Carne coltivata, farina di insetti e funghi ricchi di proteine sono le nuove strade per rendere il cibo più accessibile in tutto il mondo, superando le disuguaglianze che attualmente impediscono che sia distribuito equamente.
E' la strategia presentata all'Accademia Nazionale dei Lincei, nel convegno su 'Il cibo che verrà', organizzato nell'ambito del ciclo di incontri su "Il futuro dell'umanità".
"Nel mondo si produce abbastanza cibo, ma questo non viene distribuito equamente", osserva Paolo Costantino, che fa parte del comitato organizzatore. Il convegno è l'occasione per un confronto sugli strumenti attualmente disponibili per trovare una soluzione che "non veda nel cibo una fronte di profitto", ha detto ancora Costantino.
"Oggi l'agricoltura e l'allevamento sono insostenibili", ha detto ancora riferendosi alla grande produzione di gas serra e al consumo di grandi estensioni di terreno.

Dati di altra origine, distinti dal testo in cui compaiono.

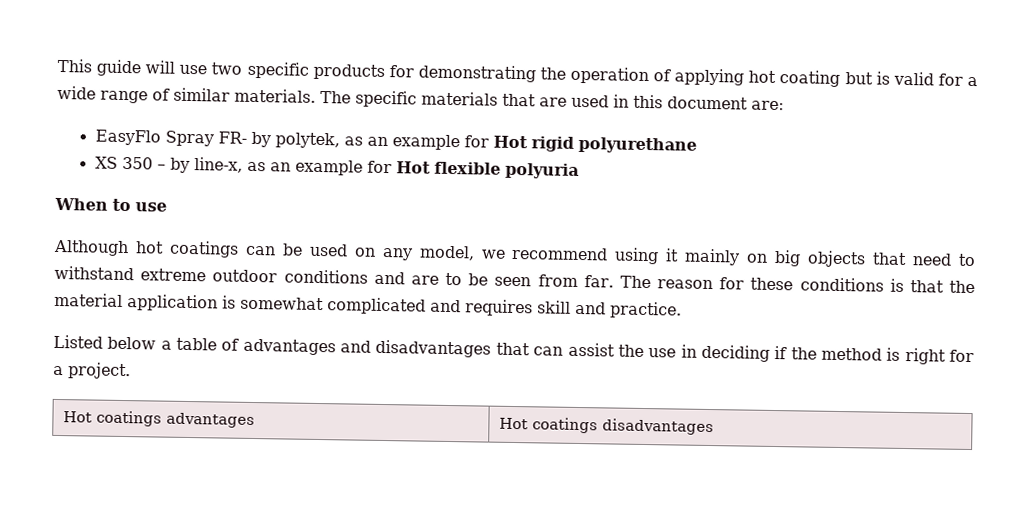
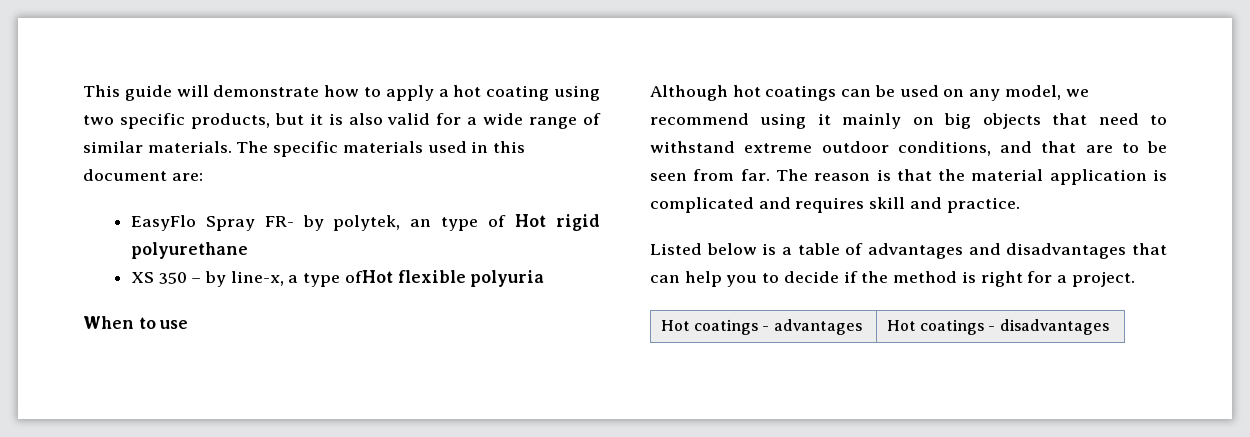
- This guide will use two specific products for demonstrating the operation of applying hot coating but is valid for a wide range of similar materials.
+ This guide will demonstrate how to apply a hot coating using two specific products, but it is also valid for a wide range of similar materials.
- The specific materials that are used in this document are:
+ The specific materials used in this document are:
- EasyFlo Spray FR- by polytek, as an example for Hot rigid polyurethane
+ EasyFlo Spray FR- by polytek, an type of Hot rigid polyurethane
- XS 350 – by line-x, as an example for Hot flexible polyuria
+ XS 350 – by line-x, a type ofHot flexible polyuria
- Although hot coatings can be used on any model, we recommend using it mainly on big objects that need to withstand extreme outdoor conditions and are to be seen from far.
+ Although hot coatings can be used on any model, we recommend using it mainly on big objects that need to withstand extreme outdoor conditions, and that are to be seen from far.
- The reason for these conditions is that the material application is somewhat complicated and requires skill and practice.
+ The reason is that the material application is complicated and requires skill and practice.
- Listed below a table of advantages and disadvantages that can assist the use in deciding if the method is right for a project.
+ Listed below is a table of advantages and disadvantages that can help you to decide if the method is right for a project.
- Hot coatings advantages | Hot coatings disadvantages
+ Hot coatings - advantages | Hot coatings - disadvantages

Per questo "vanno fatte scelte politiche coordinate a livello mondiale per guardare al di là del profitto e che tengano conto degli effetti del cambiamento climatico".

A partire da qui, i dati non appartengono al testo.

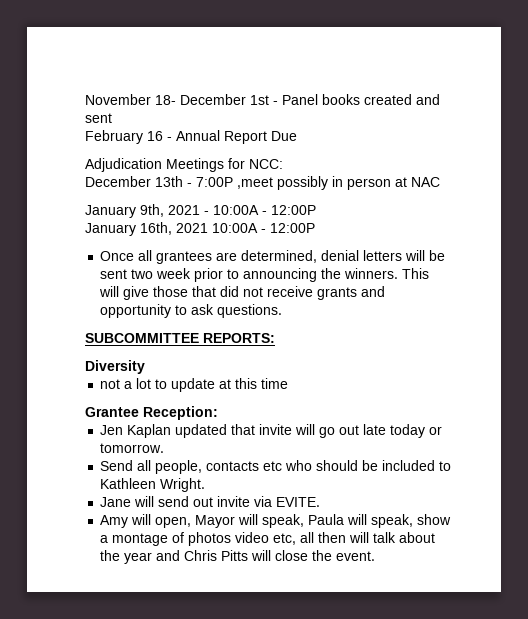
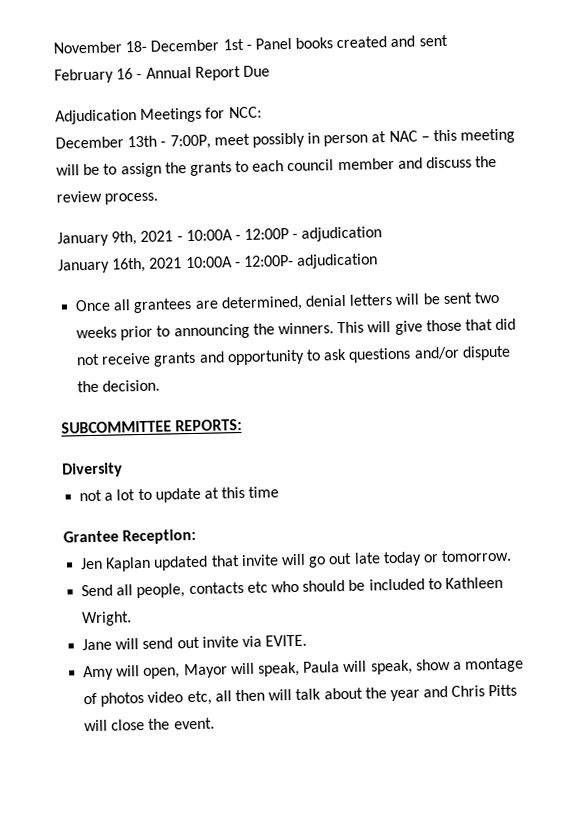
- December 13th - 7:00P ,meet possibly in person at NAC
+ December 13th - 7:00P, meet possibly in person at NAC – this meeting will be to assign the grants to each council member and discuss the review process.
- January 9th, 2021 - 10:00A - 12:00P
+ January 9th, 2021 - 10:00A - 12:00P - adjudication
- January 16th, 2021 10:00A - 12:00P
+ January 16th, 2021 10:00A - 12:00P- adjudication
- Once all grantees are determined, denial letters will be sent two week prior to announcing the winners.
+ Once all grantees are determined, denial letters will be sent two weeks prior to announcing the winners.
- This will give those that did not receive grants and opportunity to ask questions.
+ This will give those that did not receive grants and opportunity to ask questions and/or dispute the decision.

Anche per Line Gordon dello Stockholm Resilience Center, intervenuto al convegno, "il sistema alimentare globale si trova a un bivio cruciale. Pur avendo soddisfatto con successo il fabbisogno calorico di una popolazione mondiale in crescita, è diventato al contempo il principale motore del degrado ambientale, contribuendo al 30% delle emissioni globali di gas serra".